Comment évaluer un logiciel qui annonce des fonctions d'intelligence artificielle

Tous les éditeurs annoncent désormais de l'intelligence artificielle. Quatre questions suffisent à faire le tri.

Par Emmanuel Derrien — 2026-07-27

Depuis un an, il n'existe plus un seul éditeur de logiciel de gestion, de relation client ou de paie qui n'annonce pas de l'intelligence artificielle. Sur les plaquettes, tout le monde en fait.

Dans la réalité, il y a trois catégories : ceux qui ont réellement intégré quelque chose d'utile, ceux qui ont ajouté un bouton pour pouvoir l'écrire sur la plaquette, et ceux qui n'ont rien fait mais l'annoncent pour l'année prochaine.

Quatre questions suffisent à savoir dans quelle catégorie se trouve le vôtre. Posez-les par écrit, et demandez une réponse écrite.

Première question : est-ce inclus dans mon contrat actuel ?

La question paraît triviale. Elle ne l'est pas, et elle réserve des surprises dans les deux sens.

Certains éditeurs incluent les nouvelles fonctions dans l'abonnement existant. Vous les payez déjà et vous ne les avez peut-être jamais activées. Cela arrive plus souvent qu'on ne croit.

D'autres les facturent en supplément, parfois par utilisateur, parfois à l'usage. Demandez le mode de facturation exact, et faites simuler une année sur votre volume réel. Une tarification à l'usage peut être très avantageuse ou très douloureuse selon votre profil.

Deuxième question : où sont traitées mes données ?

C'est la question la plus importante des quatre, et celle sur laquelle les réponses sont le plus souvent floues.

Ne vous contentez pas de « nos serveurs sont en Europe ». Demandez trois choses : quel prestataire fait tourner le modèle, sous quelle juridiction cette entreprise est placée, et si vos données servent à entraîner quoi que ce soit.

Ce dernier point doit figurer par écrit. Un éditeur sérieux vous répondra sans hésiter, parce qu'il a déjà préparé la réponse. Un éditeur qui hésite vous a déjà répondu.

Troisième question : quelle est votre feuille de route ?

Demandez ce qui est prévu sur les douze prochains mois, avec des dates.

L'intérêt n'est pas tellement d'obtenir un calendrier fiable, personne n'en a sur ce sujet. L'intérêt est de voir si votre éditeur a une stratégie ou s'il improvise.

Un éditeur qui vous parle de ce qu'il a livré le trimestre dernier et de ce qu'il livre le prochain travaille sérieusement. Un éditeur qui vous parle uniquement d'une grande vision à trois ans vous vend du temps.

Quatrième question : votre outil est-il ouvert ?

Autrement dit : puis-je connecter votre logiciel à mes autres outils, automatiquement, sans avoir à recopier des données à la main ?

Cette question est décisive, et c'est celle que les dirigeants oublient le plus souvent parce qu'elle paraît technique. Elle ne l'est pas, elle est stratégique.

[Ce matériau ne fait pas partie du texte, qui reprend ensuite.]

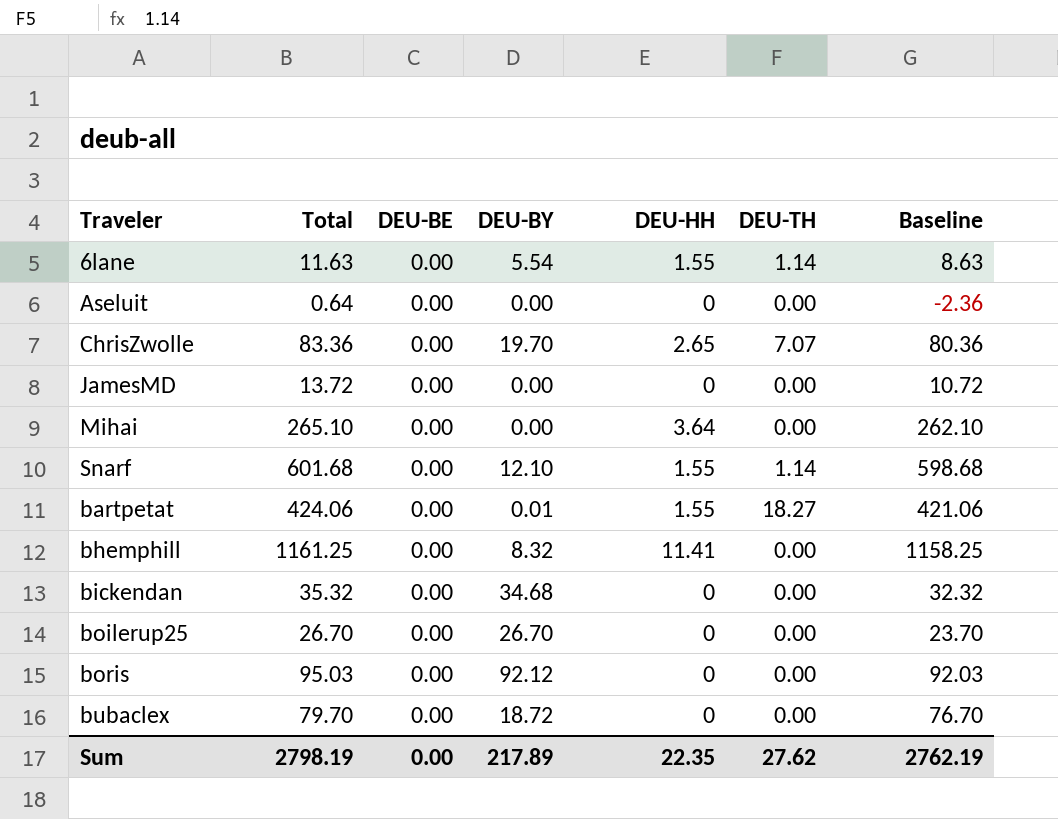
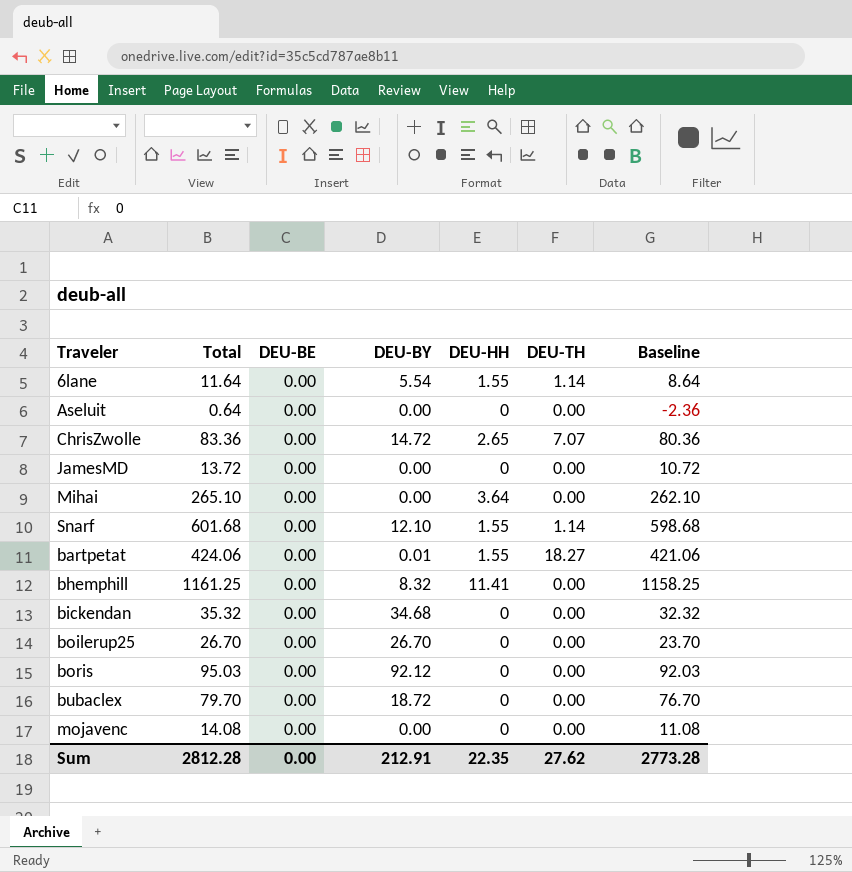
6lane | Total: 11.63 -> 11.64
6lane | Baseline: 8.63 -> 8.64
ChrisZwolle | DEU-BY: 19.70 -> 14.72
row mojavenc: none -> 14.08 | 0.00 | 0.00 | 0 | 0.00 | 11.08
Sum | Total: 2798.19 -> 2812.28
Sum | DEU-BY: 217.89 -> 212.91
Sum | Baseline: 2762.19 -> 2773.28

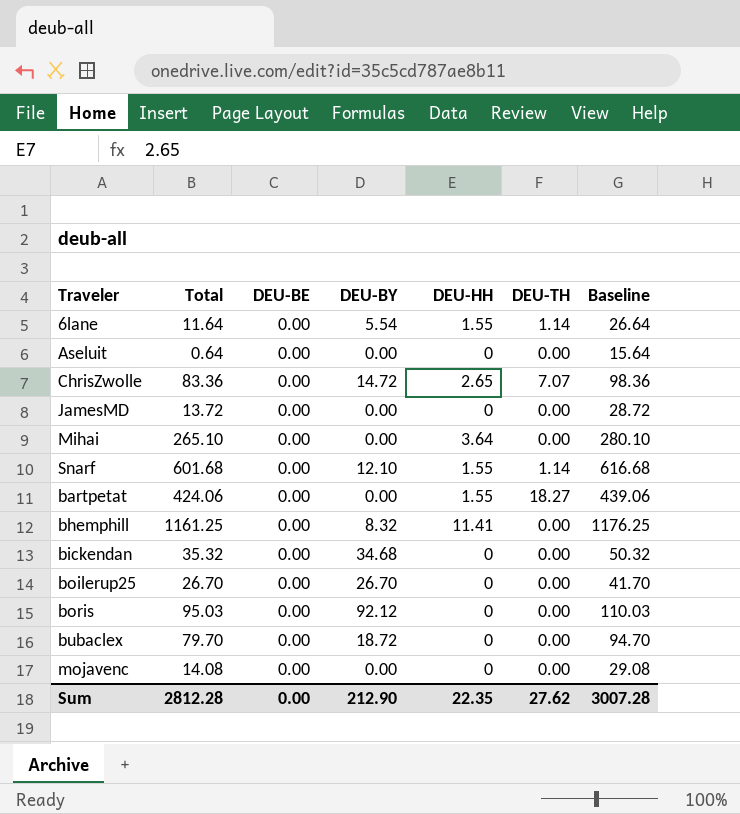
column Baseline | formula: [Total] - 3 -> [Total] + 15
bartpetat | DEU-BY: 0.01 -> 0.00
Sum | DEU-BY: 212.91 -> 212.90
Sum | Baseline: 2773.28 -> 3007.28

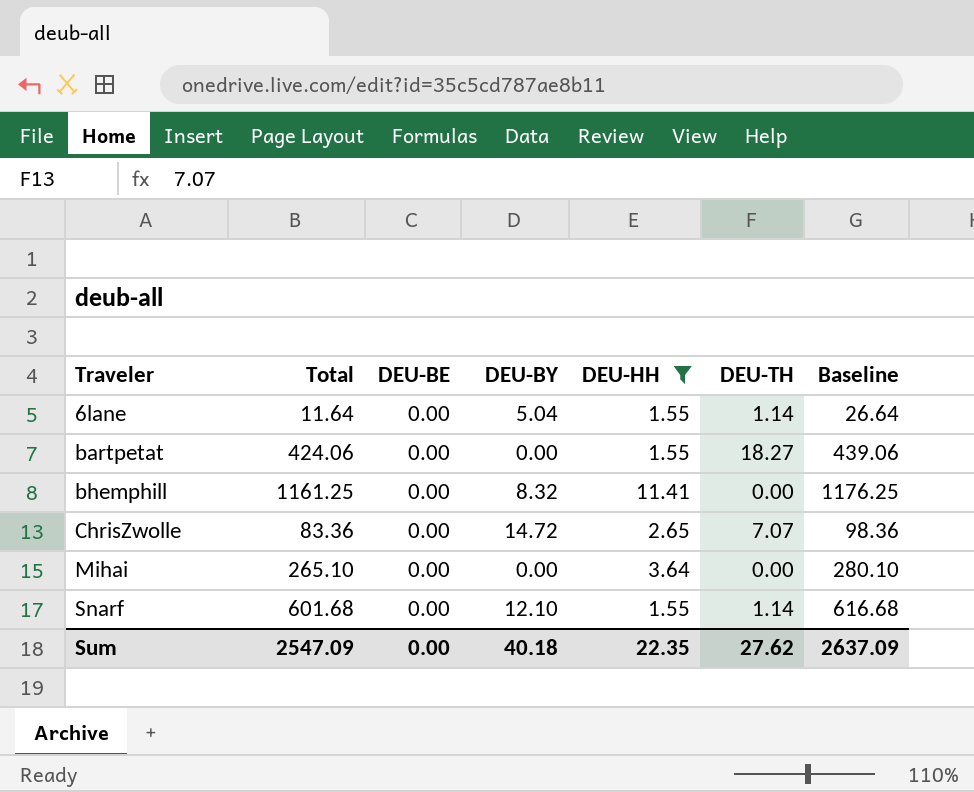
filter: none -> DEU-HH != 0
row order: none -> Traveler ascending
6lane | DEU-BY: 5.54 -> 5.04
Sum | Total: 2812.28 -> 2547.09
Sum | DEU-BY: 212.90 -> 40.18
Sum | Baseline: 3007.28 -> 2637.09

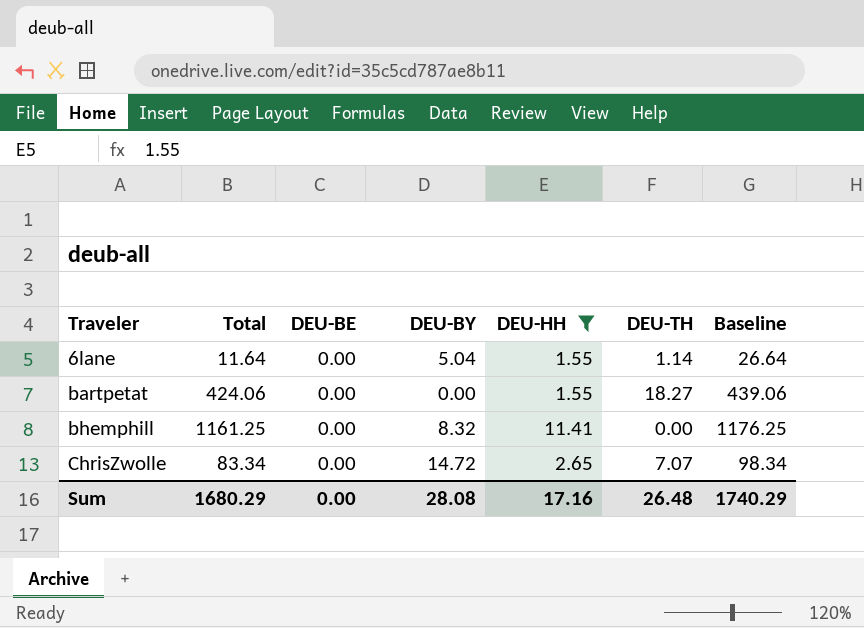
row Mihai: 265.10 | 0.00 | 0.00 | 3.64 | 0.00 | 280.10 -> none
row Snarf: 601.68 | 0.00 | 12.10 | 1.55 | 1.14 | 616.68 -> none
ChrisZwolle | Total: 83.36 -> 83.34
ChrisZwolle | Baseline: 98.36 -> 98.34
Sum | Total: 2547.09 -> 1680.29
Sum | DEU-BY: 40.18 -> 28.08
Sum | DEU-HH: 22.35 -> 17.16
Sum | DEU-TH: 27.62 -> 26.48
Sum | Baseline: 2637.09 -> 1740.29

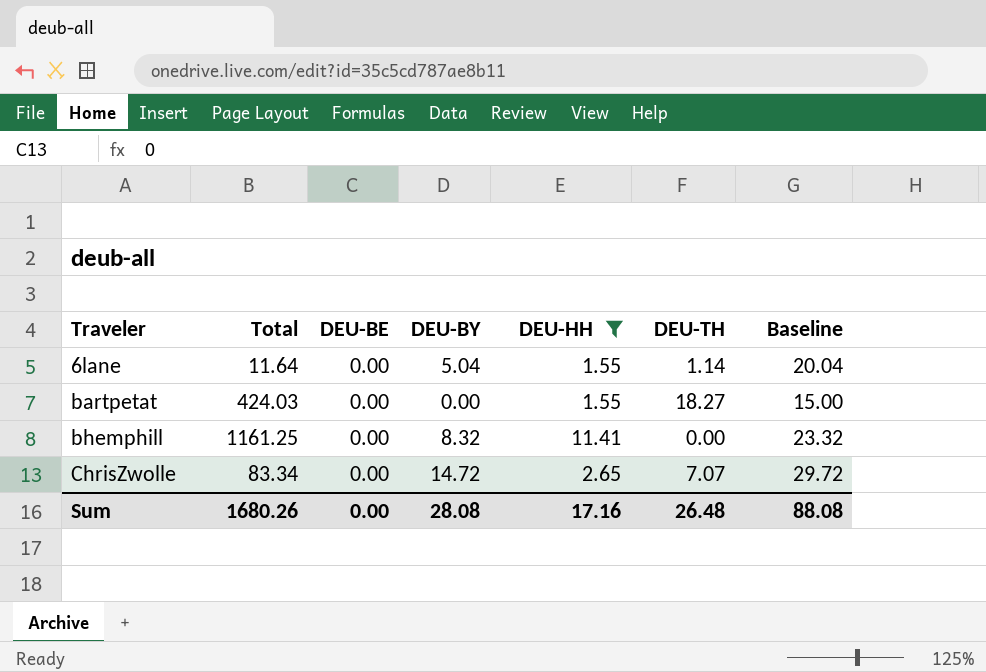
column Baseline | formula: [Total] + 15 -> [DEU-BY] + 15
bartpetat | Total: 424.06 -> 424.03
Sum | Total: 1680.29 -> 1680.26
Sum | Baseline: 1740.29 -> 88.08

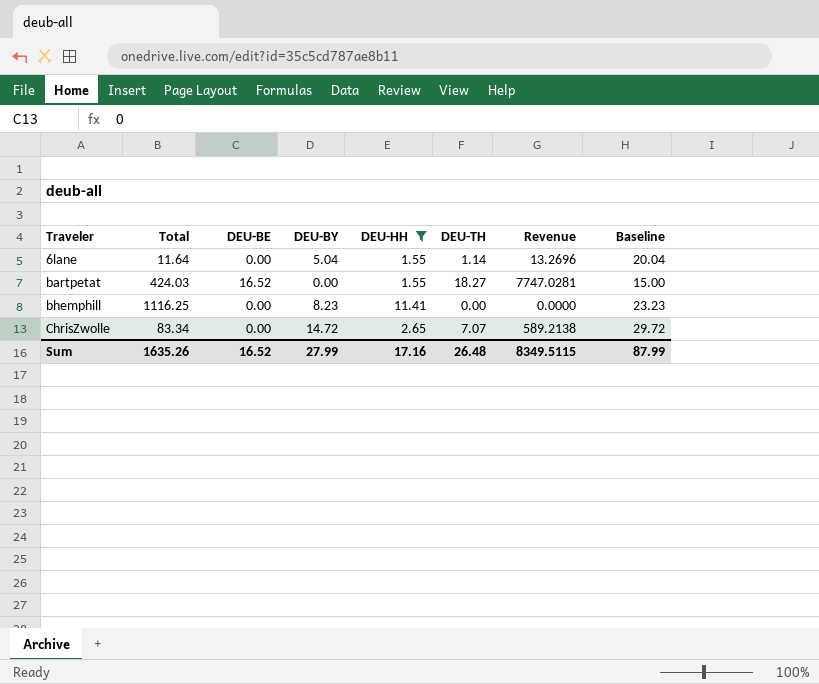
column Revenue | formula: none -> [Total] * [DEU-TH]
bartpetat | DEU-BE: 0.00 -> 16.52
bhemphill | Total: 1161.25 -> 1116.25
bhemphill | DEU-BY: 8.32 -> 8.23
bhemphill | Baseline: 23.32 -> 23.23
Sum | Total: 1680.26 -> 1635.26
Sum | DEU-BE: 0.00 -> 16.52
Sum | DEU-BY: 28.08 -> 27.99
Sum | Baseline: 88.08 -> 87.99

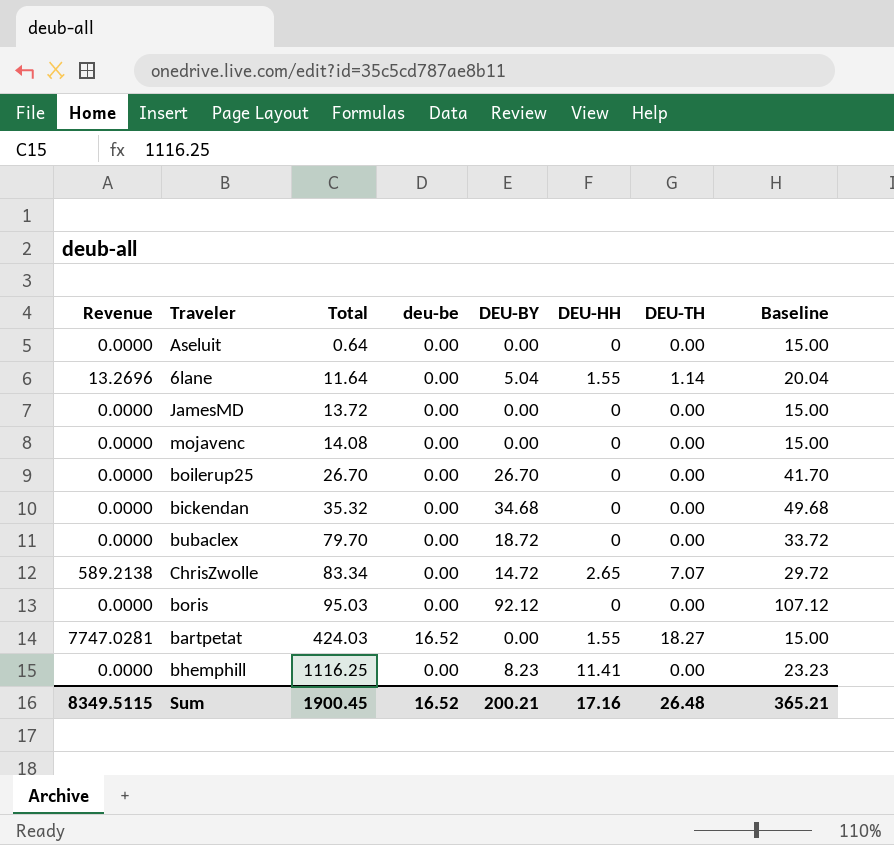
filter: DEU-HH != 0 -> none
row order: Traveler ascending -> Total ascending
column Revenue | position: 7 -> 1
column name: DEU-BE -> deu-be
Sum | Total: 1635.26 -> 1900.45
Sum | DEU-BY: 27.99 -> 200.21
Sum | Baseline: 87.99 -> 365.21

La raison est simple : la valeur ne vient plus d'un logiciel isolé, elle vient de l'enchaînement entre plusieurs. Un devis qui déclenche une tâche, qui alimente un tableau de bord, qui relance automatiquement au bout de dix jours.

Un éditeur qui refuse d'ouvrir son outil vous enferme. Et je le dis sans détour : un logiciel fermé aux connexions extérieures est un logiciel qui se condamne. Pas dans dix ans. Maintenant.

Le piège à éviter : changer de logiciel pour l'intelligence artificielle

Je vois passer des projets de migration entiers, très coûteux, justifiés uniquement par les fonctions d'intelligence artificielle du concurrent.

C'est presque toujours une mauvaise idée. Le coût réel d'un changement de logiciel de gestion n'est pas la licence, c'est la reprise des données, la formation, et les six mois où l'entreprise fonctionne moins bien.

Avant d'envisager cela, vérifiez si vous ne pouvez pas obtenir le même résultat en connectant votre outil actuel à autre chose. C'est souvent possible, incomparablement moins cher, et réversible.

La nuance : si votre éditeur répond mal aux quatre questions, en particulier à celle de l'ouverture, alors la question du changement se pose vraiment. Mais posez-la pour cette raison-là, pas pour une plaquette.